ーーでも不安なんです。急に視界が開けてそこに満面の水を湛えた小さな池が現れそうな気がして、そんな不安を抱えながら森の木を一本、一本見て回る夢です。想うに私はもうあの池に取り込まれて居るような気がして。
ーーそれはもう克服したはずですが。
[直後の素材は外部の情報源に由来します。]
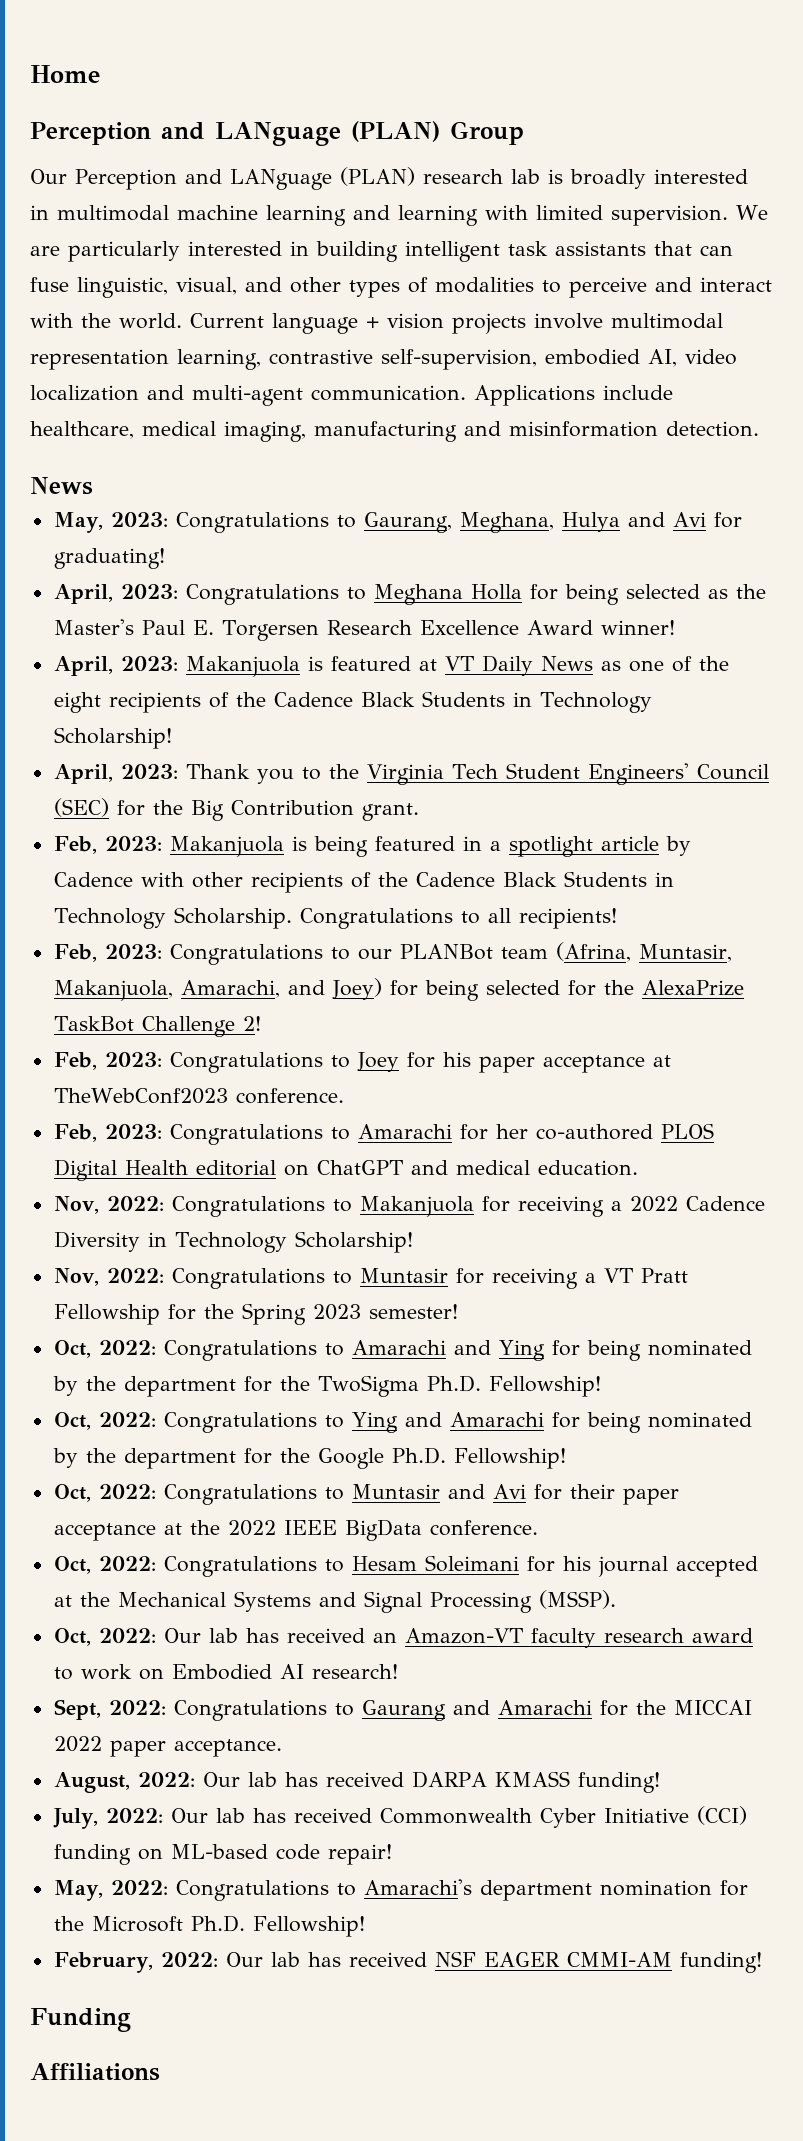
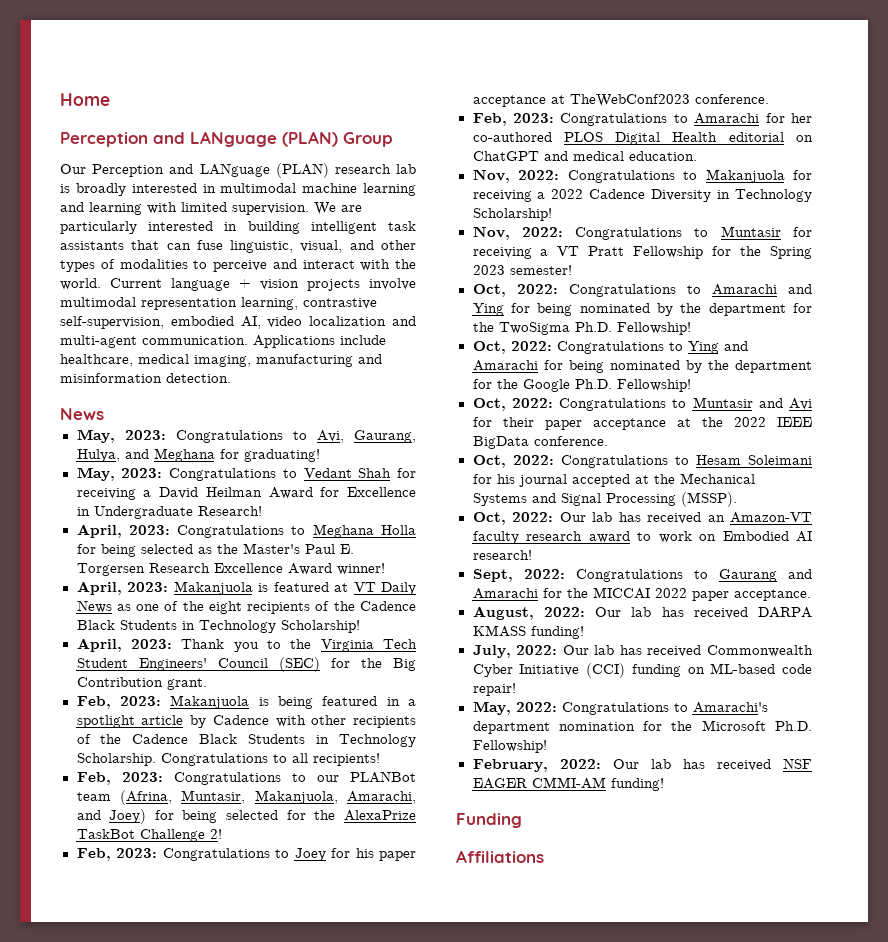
- May, 2023: Congratulations to Gaurang, Meghana, Hulya and Avi for graduating!
+ May, 2023: Congratulations to Avi, Gaurang, Hulya, and Meghana for graduating!
+ May, 2023: Congratulations to Vedant Shah for receiving a David Heilman Award for Excellence in Undergraduate Research!

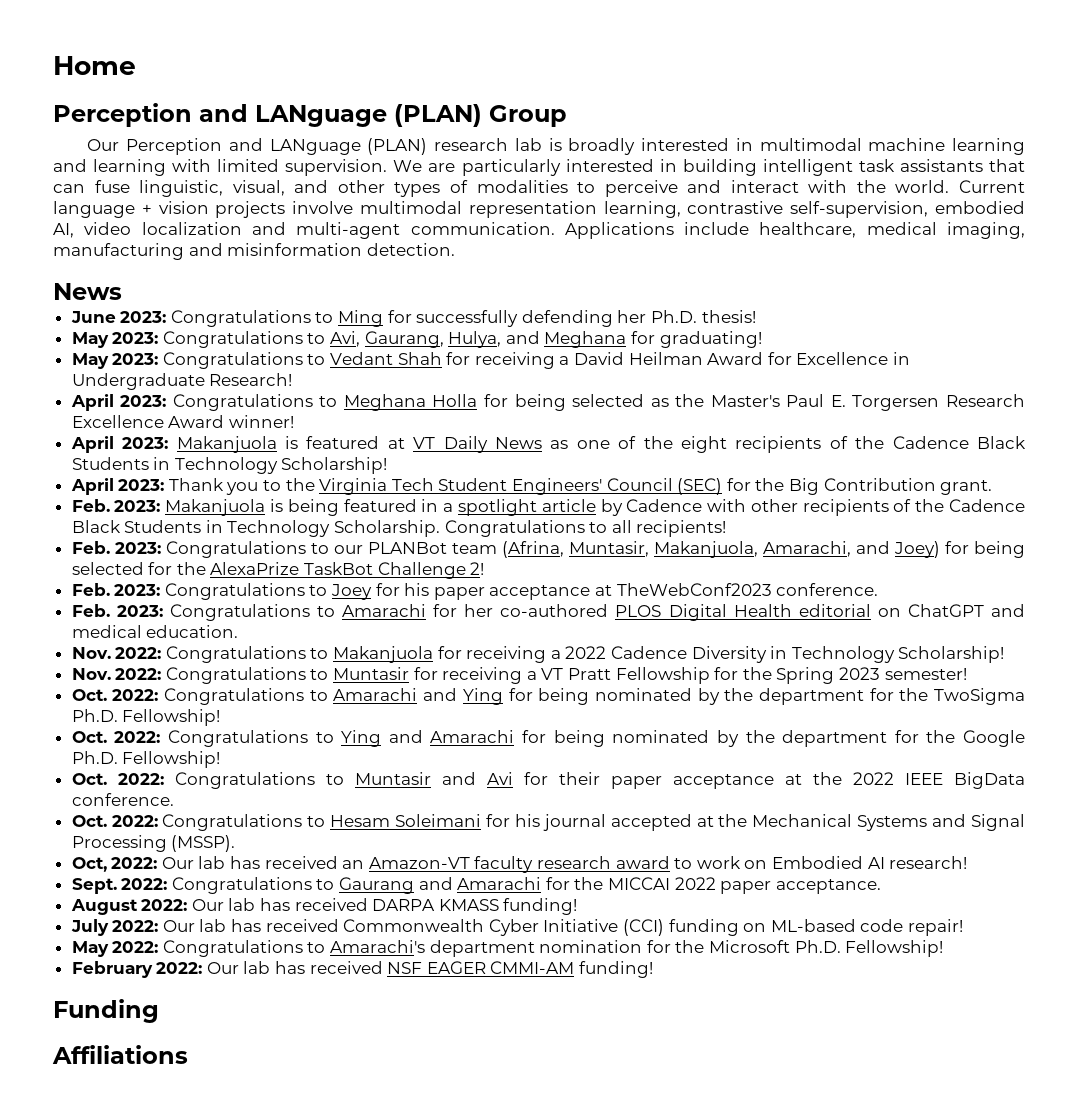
- May, 2023: Congratulations to Avi, Gaurang, Hulya, and Meghana for graduating!
+ June 2023: Congratulations to Ming for successfully defending her Ph.D. thesis!
+ May 2023: Congratulations to Avi, Gaurang, Hulya, and Meghana for graduating!
- May, 2023: Congratulations to Vedant Shah for receiving a David Heilman Award for Excellence in Undergraduate Research!
+ May 2023: Congratulations to Vedant Shah for receiving a David Heilman Award for Excellence in Undergraduate Research!
- April, 2023: Congratulations to Meghana Holla for being selected as the Master's Paul E. Torgersen Research Excellence Award winner!
+ April 2023: Congratulations to Meghana Holla for being selected as the Master's Paul E. Torgersen Research Excellence Award winner!
- April, 2023: Makanjuola is featured at VT Daily News as one of the eight recipients of the Cadence Black Students in Technology Scholarship!
+ April 2023: Makanjuola is featured at VT Daily News as one of the eight recipients of the Cadence Black Students in Technology Scholarship!
- April, 2023: Thank you to the Virginia Tech Student Engineers' Council (SEC) for the Big Contribution grant.
+ April 2023: Thank you to the Virginia Tech Student Engineers' Council (SEC) for the Big Contribution grant.
- Feb, 2023: Makanjuola is being featured in a spotlight article by Cadence with other recipients of the Cadence Black Students in Technology Scholarship.
+ Feb. 2023: Makanjuola is being featured in a spotlight article by Cadence with other recipients of the Cadence Black Students in Technology Scholarship.
- Feb, 2023: Congratulations to our PLANBot team (Afrina, Muntasir, Makanjuola, Amarachi, and Joey) for being selected for the AlexaPrize TaskBot Challenge 2!
+ Feb. 2023: Congratulations to our PLANBot team (Afrina, Muntasir, Makanjuola, Amarachi, and Joey) for being selected for the AlexaPrize TaskBot Challenge 2!
- Feb, 2023: Congratulations to Joey for his paper acceptance at TheWebConf2023 conference.
+ Feb. 2023: Congratulations to Joey for his paper acceptance at TheWebConf2023 conference.
- Feb, 2023: Congratulations to Amarachi for her co-authored PLOS Digital Health editorial on ChatGPT and medical education.
+ Feb. 2023: Congratulations to Amarachi for her co-authored PLOS Digital Health editorial on ChatGPT and medical education.
- Nov, 2022: Congratulations to Makanjuola for receiving a 2022 Cadence Diversity in Technology Scholarship!
+ Nov. 2022: Congratulations to Makanjuola for receiving a 2022 Cadence Diversity in Technology Scholarship!
- Nov, 2022: Congratulations to Muntasir for receiving a VT Pratt Fellowship for the Spring 2023 semester!
+ Nov. 2022: Congratulations to Muntasir for receiving a VT Pratt Fellowship for the Spring 2023 semester!
- Oct, 2022: Congratulations to Amarachi and Ying for being nominated by the department for the TwoSigma Ph.D. Fellowship!
+ Oct. 2022: Congratulations to Amarachi and Ying for being nominated by the department for the TwoSigma Ph.D. Fellowship!
- Oct, 2022: Congratulations to Ying and Amarachi for being nominated by the department for the Google Ph.D. Fellowship!
+ Oct. 2022: Congratulations to Ying and Amarachi for being nominated by the department for the Google Ph.D. Fellowship!
- Oct, 2022: Congratulations to Muntasir and Avi for their paper acceptance at the 2022 IEEE BigData conference.
+ Oct. 2022: Congratulations to Muntasir and Avi for their paper acceptance at the 2022 IEEE BigData conference.
- Oct, 2022: Congratulations to Hesam Soleimani for his journal accepted at the Mechanical Systems and Signal Processing (MSSP).
+ Oct. 2022: Congratulations to Hesam Soleimani for his journal accepted at the Mechanical Systems and Signal Processing (MSSP).
- Sept, 2022: Congratulations to Gaurang and Amarachi for the MICCAI 2022 paper acceptance.
+ Sept. 2022: Congratulations to Gaurang and Amarachi for the MICCAI 2022 paper acceptance.
- August, 2022: Our lab has received DARPA KMASS funding!
+ August 2022: Our lab has received DARPA KMASS funding!
- July, 2022: Our lab has received Commonwealth Cyber Initiative (CCI) funding on ML-based code repair!
+ July 2022: Our lab has received Commonwealth Cyber Initiative (CCI) funding on ML-based code repair!
- May, 2022: Congratulations to Amarachi's department nomination for the Microsoft Ph.D. Fellowship!
+ May 2022: Congratulations to Amarachi's department nomination for the Microsoft Ph.D. Fellowship!
- February, 2022: Our lab has received NSF EAGER CMMI-AM funding!
+ February 2022: Our lab has received NSF EAGER CMMI-AM funding!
ウ〜ん、それじゃあこの前に私が言ったカウンセリングを覚えてますか。
ーー・・・何でしょう? 。
ーー
ーー姿形が見えないから人々は畏怖しても神として拝むに値しないと言いましたけれど。
ーーだが今の篠田さんは巨木を崇めるようにそんな池にも畏れを抱くのは、深泥池は此の気候帯では今までに見たことがないものだっただけに、心の中には一般の人には及ばない衝撃が走り姿形が無いにも拘わらず崇めているでしょう。
ーーでもどうしてそうなったのか解らない。
ーー君は過去に於いて、あのような浮き島に似た湿原のような池を見ているはずだ。
ーーいや、知らない。
ーー君は幼い頃にそう言う場所に両親に連れ行ってもらった記憶は無いか。
「此のカウンセリングだが如何しても気になったそれで仁和子さんにメールで訊ねた」
すると彼女はあたしがお母さんのお腹の中にいた時分に北欧に行ったことがあるらしいと聴かされた。それがフィンランドらしい。
「それは先生も篠田さんも知らないのですか」
「此の後にあの池に取り込まれている。だがそこで何か嫌な事があったらしいそれを仁和子さんに実家で訊いて貰ってるんだよ」
そこで仁和子さんから着信が入り、どうやらその返事が来たようだ。